The discovery of ionizing radiation at the turn of the nineteenth century revolutionized science and society. Within two weeks of their being created at the end of 1895, the stunning x-ray images of his wife’s bejeweled hand that physics professor Wilhelm Conrad Röntgen had taken appeared in major newspapers around the world. From Paris, to London and Tokyo, scientists and celebrities engaged in a world-wide medical vogue with fashionable x-ray parties featuring popular demonstrations of moving skeletons.

This extraordinary discovery in fact came with extraordinary risks. The same technology that could light up lurking solid tumors of the lung and stomach and save lives on the battle field also damaged the ability of bone to make healthy red blood cells and induced an array of crippling deformities. Girls who worked hand-painting clock dials with luminescent radioactive paint and wet their brushes with their tongues to craft fine lines lost their jawbones years later.  Men who chipped uranium out of the earth eventually grew pale as their blood became swamped with white blood cells and bereft of iron by aplastic anemia and leukemia.

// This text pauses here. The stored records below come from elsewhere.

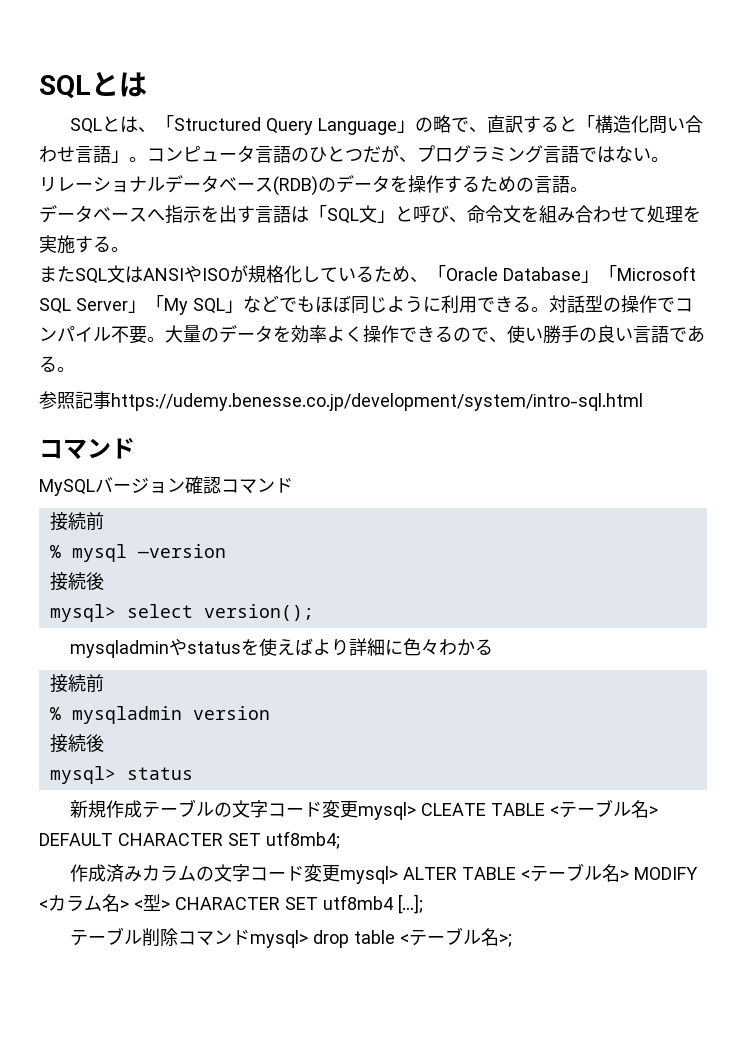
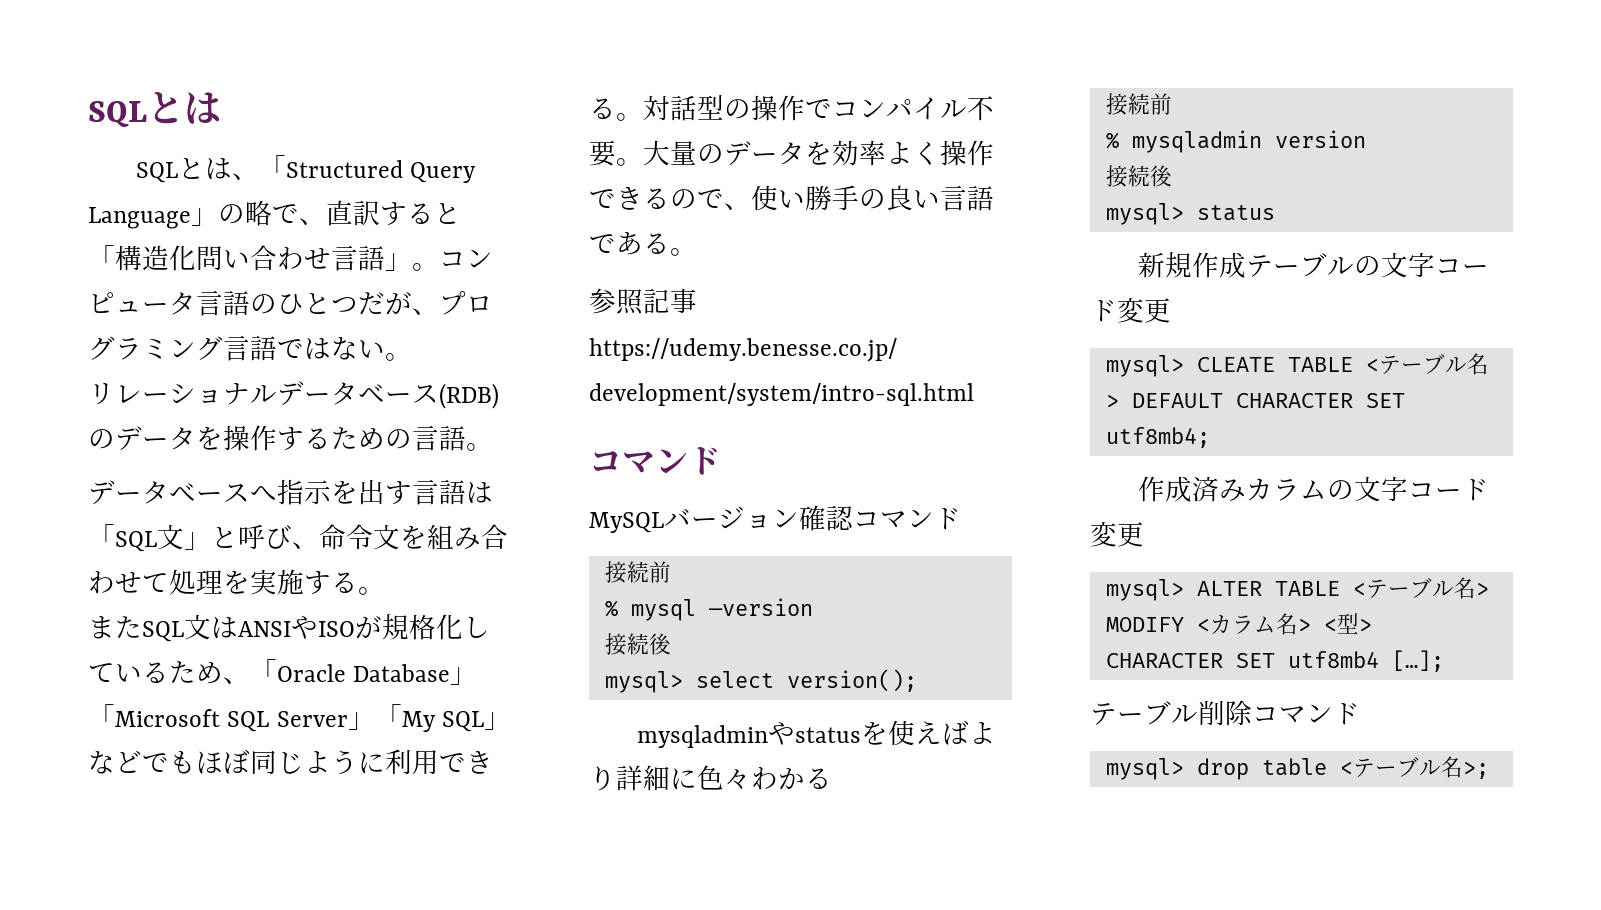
- 新規作成テーブルの文字コード変更mysql> CLEATE TABLE <テーブル名> DEFAULT CHARACTER SET utf8mb4;
+ 新規作成テーブルの文字コード変更
+ mysql> CLEATE TABLE <テーブル名> DEFAULT CHARACTER SET utf8mb4;
- 作成済みカラムの文字コード変更mysql> ALTER TABLE <テーブル名> MODIFY <カラム名> <型> CHARACTER SET utf8mb4 […];
+ 作成済みカラムの文字コード変更
+ mysql> ALTER TABLE <テーブル名> MODIFY <カラム名> <型> CHARACTER SET utf8mb4 […];
- テーブル削除コマンドmysql> drop table <テーブル名>;
+ テーブル削除コマンド
+ mysql> drop table <テーブル名>;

These deadly problems were believed to arise only decades after high doses of radiation exposure had taken place. At the time that Enrico Fermi and Leo Szilard split the atom in 1934 to produce nuclear energy, many hoped that the dangers of radiation resided solely with massive releases that added up over the long term–the sort that sickened Nobel Laureate Marie Curie and made her notebooks too hot to handle. Donald Hornig, the man who literally sat upon the atom bomb as he developed the wiring for the trigger, once told me that “We all figured we were young, healthy and smart. So long as we didn’t do anything stupid to set things off, we would be fine.”

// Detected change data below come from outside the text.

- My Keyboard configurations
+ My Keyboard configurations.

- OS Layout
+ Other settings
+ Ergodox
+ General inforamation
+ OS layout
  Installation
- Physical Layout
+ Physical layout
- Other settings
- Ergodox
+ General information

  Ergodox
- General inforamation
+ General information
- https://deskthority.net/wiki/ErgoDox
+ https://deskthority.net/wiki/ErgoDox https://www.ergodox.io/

One of the first irrefutable signs that general population exposures to lower levels of ionizing radiation were not fine occurred two decades after the bombs that ended World War Two, when increased rates of cancers were found in Japanese survivors. Others reported that women exposed to unfocused radiation from fluoroscopic x-ray exams carried out for tuberculosis screening after the war ended had increased risks of breast cancer three decades later and that children treated for ringworm with radiation to their heads had increased brain tumors.